Stored items:
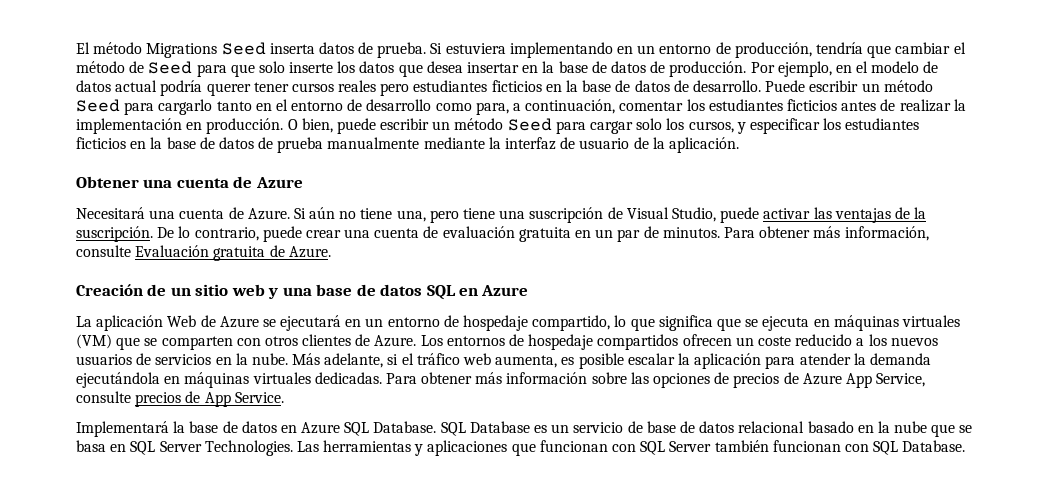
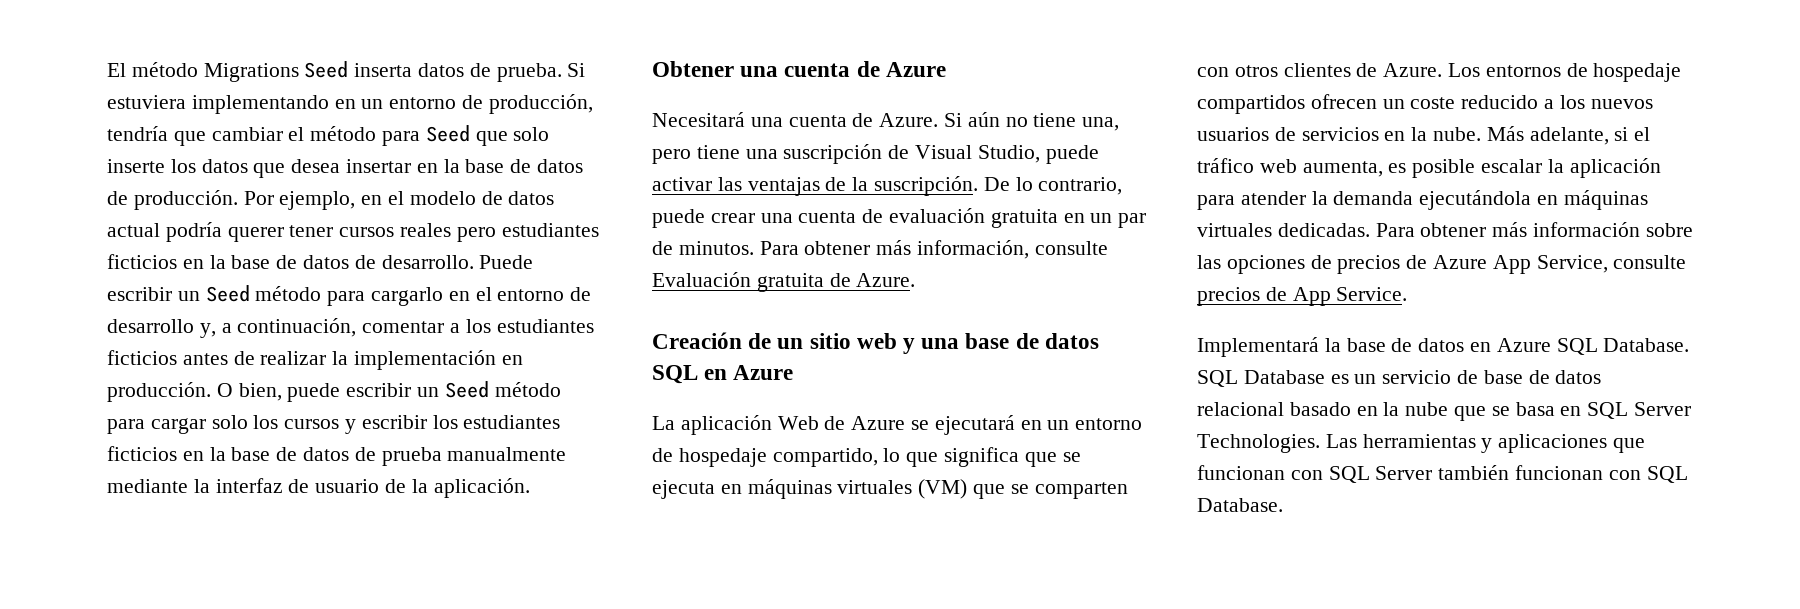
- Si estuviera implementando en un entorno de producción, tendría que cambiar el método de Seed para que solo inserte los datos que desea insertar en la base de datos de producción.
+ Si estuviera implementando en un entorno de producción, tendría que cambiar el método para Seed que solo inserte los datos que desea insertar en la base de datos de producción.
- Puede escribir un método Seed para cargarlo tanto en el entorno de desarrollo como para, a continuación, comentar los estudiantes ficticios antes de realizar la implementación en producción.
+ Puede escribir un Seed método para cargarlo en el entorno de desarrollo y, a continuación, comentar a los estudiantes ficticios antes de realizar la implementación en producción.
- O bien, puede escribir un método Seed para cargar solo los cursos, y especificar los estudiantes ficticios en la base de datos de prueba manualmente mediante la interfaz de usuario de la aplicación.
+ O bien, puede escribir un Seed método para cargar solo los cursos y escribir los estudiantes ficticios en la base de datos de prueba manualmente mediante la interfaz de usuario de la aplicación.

To do: With the pictures omitted, the records above are to be repeated exactly.

Exercise output:
- Si estuviera implementando en un entorno de producción, tendría que cambiar el método de Seed para que solo inserte los datos que desea insertar en la base de datos de producción.
+ Si estuviera implementando en un entorno de producción, tendría que cambiar el método para Seed que solo inserte los datos que desea insertar en la base de datos de producción.
- Puede escribir un método Seed para cargarlo tanto en el entorno de desarrollo como para, a continuación, comentar los estudiantes ficticios antes de realizar la implementación en producción.
+ Puede escribir un Seed método para cargarlo en el entorno de desarrollo y, a continuación, comentar a los estudiantes ficticios antes de realizar la implementación en producción.
- O bien, puede escribir un método Seed para cargar solo los cursos, y especificar los estudiantes ficticios en la base de datos de prueba manualmente mediante la interfaz de usuario de la aplicación.
+ O bien, puede escribir un Seed método para cargar solo los cursos y escribir los estudiantes ficticios en la base de datos de prueba manualmente mediante la interfaz de usuario de la aplicación.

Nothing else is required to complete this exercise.